> [TRY IT] In the listing below, locate the lines that hold "none" and copy them.
◇ ◇ ◇ ◇ ◇
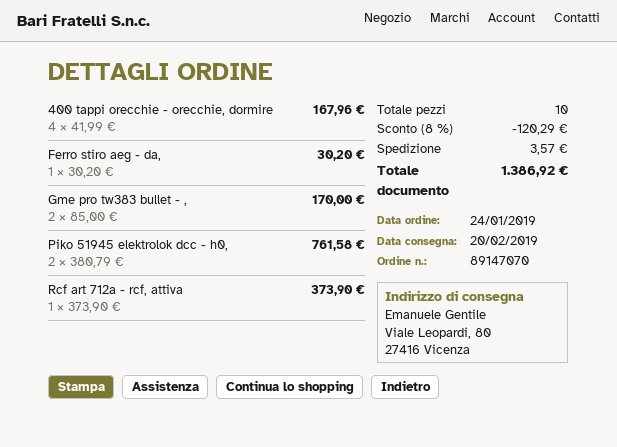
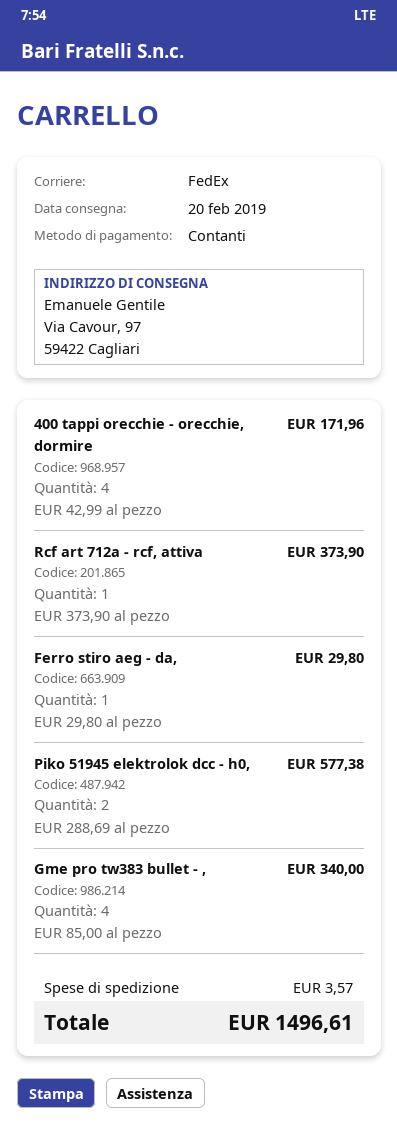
ship to: Viale Leopardi, 80, 27416 Vicenza -> Via Cavour, 97, 59422 Cagliari
400 tappi orecchie - orecchie, dormire: 4 x 41.99 = 167.96 -> 4 x 42.99 = 171.96
Ferro stiro aeg - da,: 1 x 30.20 = 30.20 -> 1 x 29.80 = 29.80
Gme pro tw383 bullet - ,: 2 x 85.00 = 170.00 -> 4 x 85.00 = 340.00
Piko 51945 elektrolok dcc - h0,: 2 x 380.79 = 761.58 -> 2 x 288.69 = 577.38
discount: 8% = 120.29 -> none
total: 1386.92 -> 1496.61

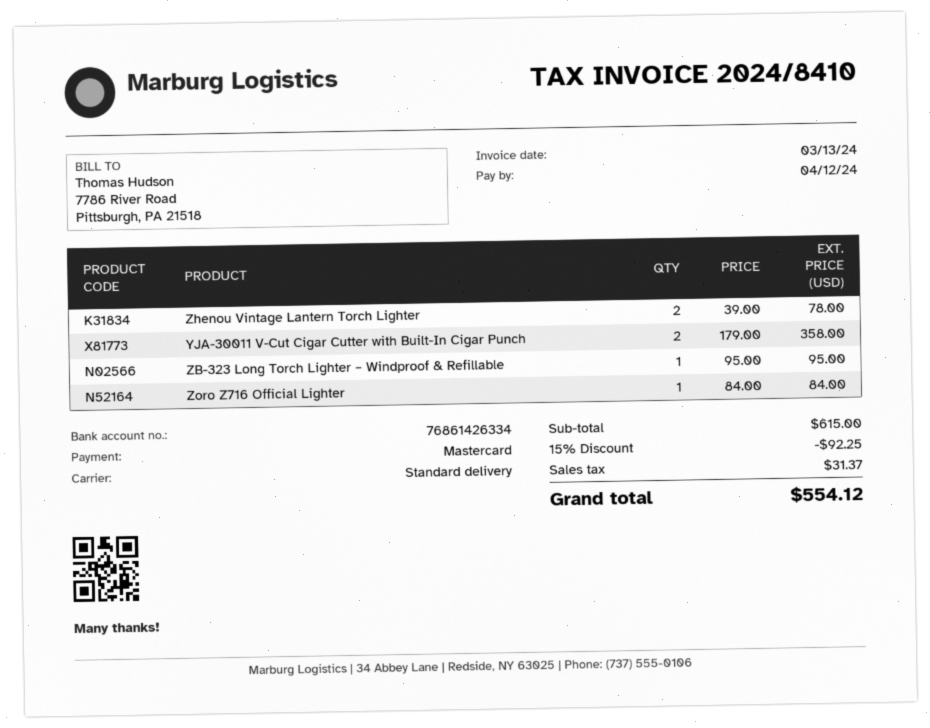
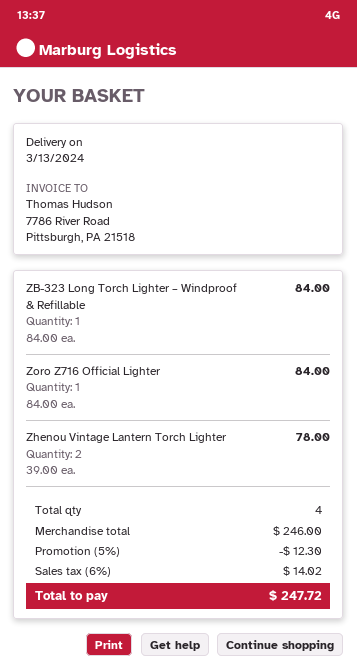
YJA-30011 V-Cut Cigar Cutter with Built-In Cigar Punch: 2 x 179.00 = 358.00 -> none
ZB-323 Long Torch Lighter – Windproof & Refillable: 1 x 95.00 = 95.00 -> 1 x 84.00 = 84.00
subtotal: 615.00 -> 246.00
discount: 15% = 92.25 -> 5% = 12.30
tax: 31.37 -> 14.02
total: 554.12 -> 247.72

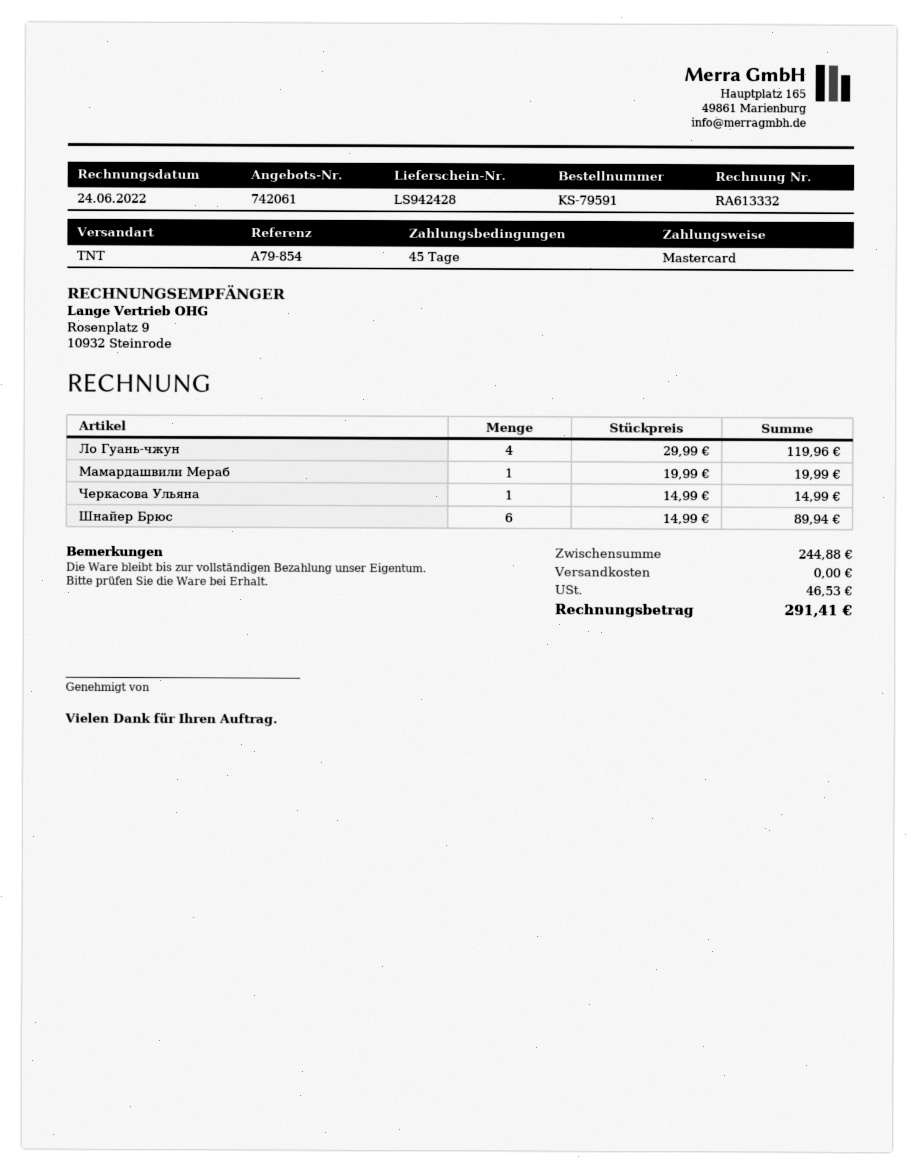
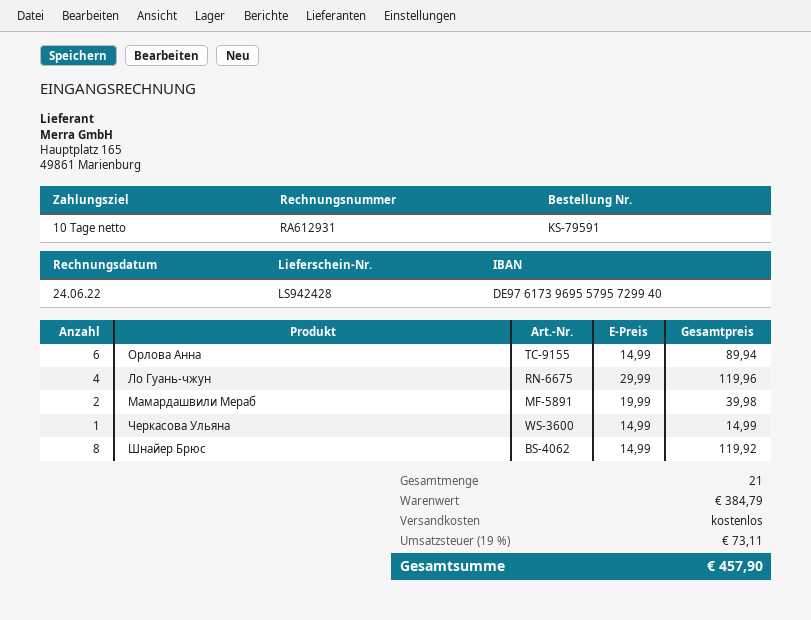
invoice number: RA613332 -> RA612931
payment terms: 45 days -> 10 days
Мамардашвили Мераб: 1 x 19.99 = 19.99 -> 2 x 19.99 = 39.98
Шнайер Брюс: 6 x 14.99 = 89.94 -> 8 x 14.99 = 119.92
Орлова Анна: none -> 6 x 14.99 = 89.94
subtotal: 244.88 -> 384.79
tax: 46.53 -> 73.11
total: 291.41 -> 457.90

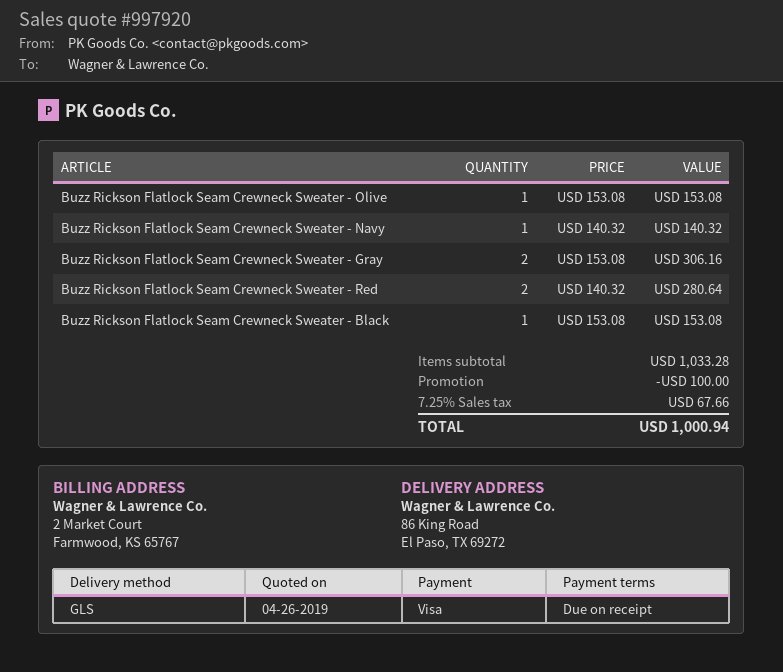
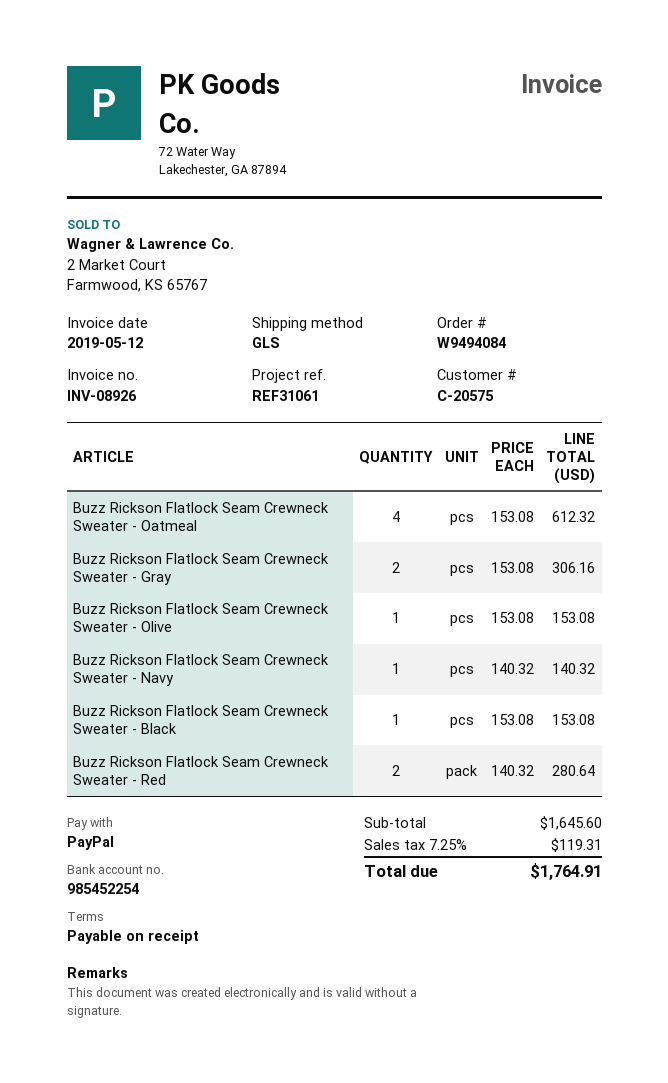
payment method: Visa -> PayPal
Buzz Rickson Flatlock Seam Crewneck Sweater - Oatmeal: none -> 4 x 153.08 = 612.32
subtotal: 1033.28 -> 1645.60
discount: 100.00 -> none
tax: 7.25% = 67.66 -> 7.25% = 119.31
total: 1000.94 -> 1764.91

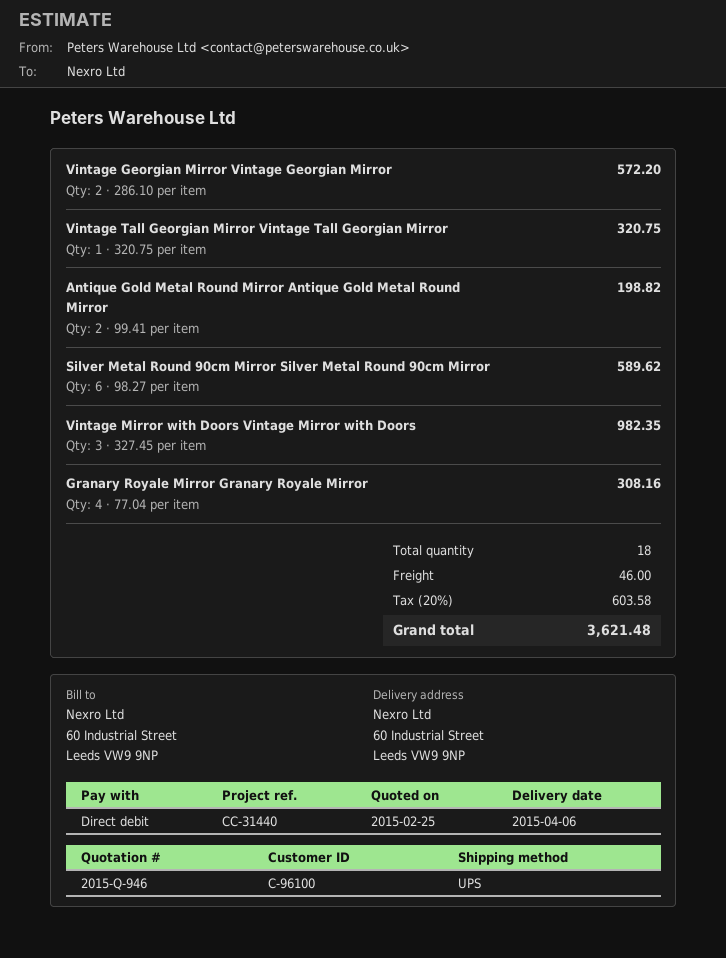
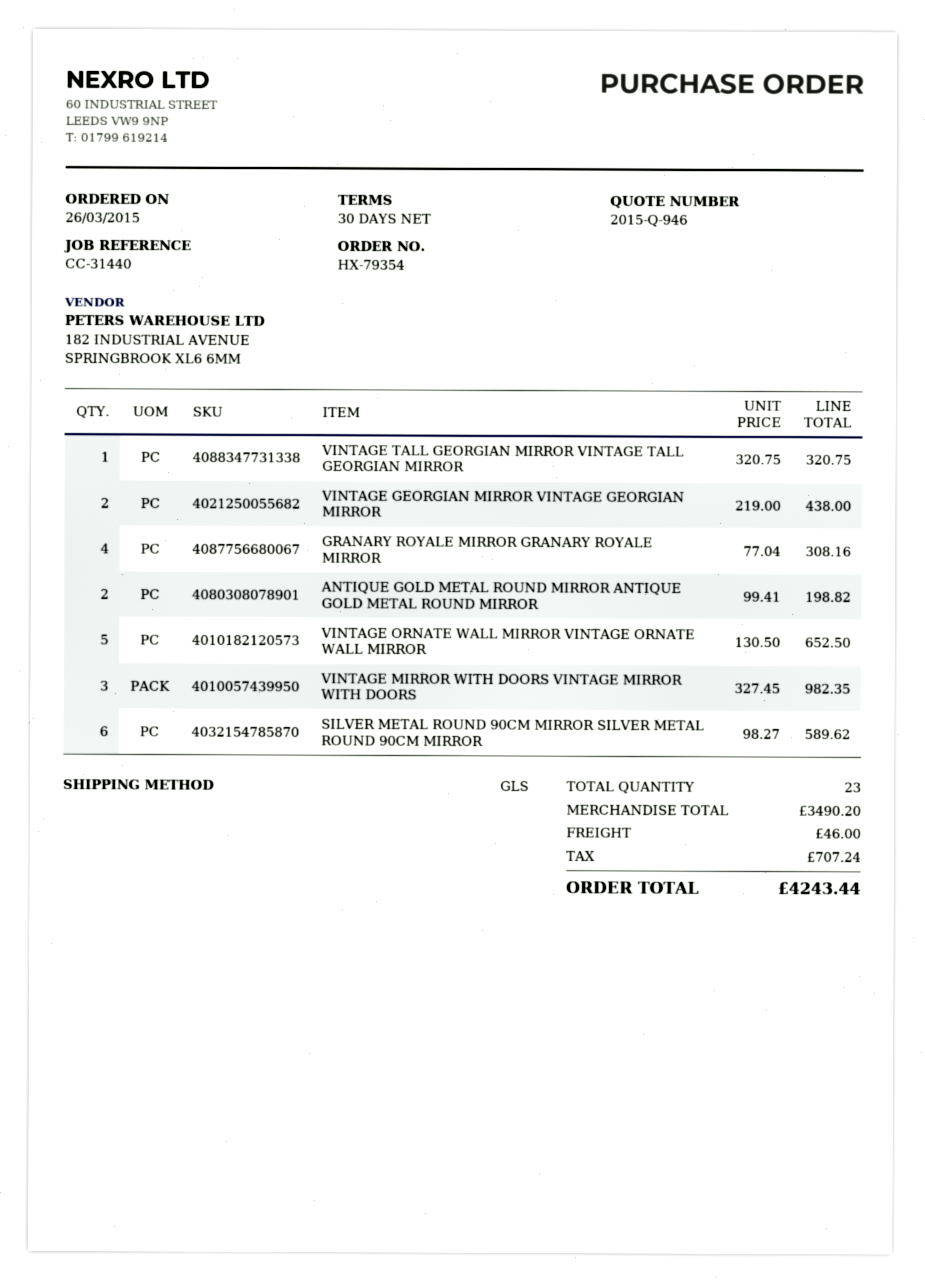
shipping method: UPS -> GLS
Vintage Georgian Mirror Vintage Georgian Mirror: 2 x 286.10 = 572.20 -> 2 x 219.00 = 438.00
VINTAGE ORNATE WALL MIRROR VINTAGE ORNATE WALL MIRROR: none -> 5 x 130.50 = 652.50
total quantity: 18 -> 23
tax: 603.58 -> 707.24
total: 3621.48 -> 4243.44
◇ ◇ ◇ ◇ ◇
> [RESULT FOR THIS EXERCISE]
discount: 8% = 120.29 -> none
YJA-30011 V-Cut Cigar Cutter with Built-In Cigar Punch: 2 x 179.00 = 358.00 -> none
Орлова Анна: none -> 6 x 14.99 = 89.94
Buzz Rickson Flatlock Seam Crewneck Sweater - Oatmeal: none -> 4 x 153.08 = 612.32
discount: 100.00 -> none
VINTAGE ORNATE WALL MIRROR VINTAGE ORNATE WALL MIRROR: none -> 5 x 130.50 = 652.50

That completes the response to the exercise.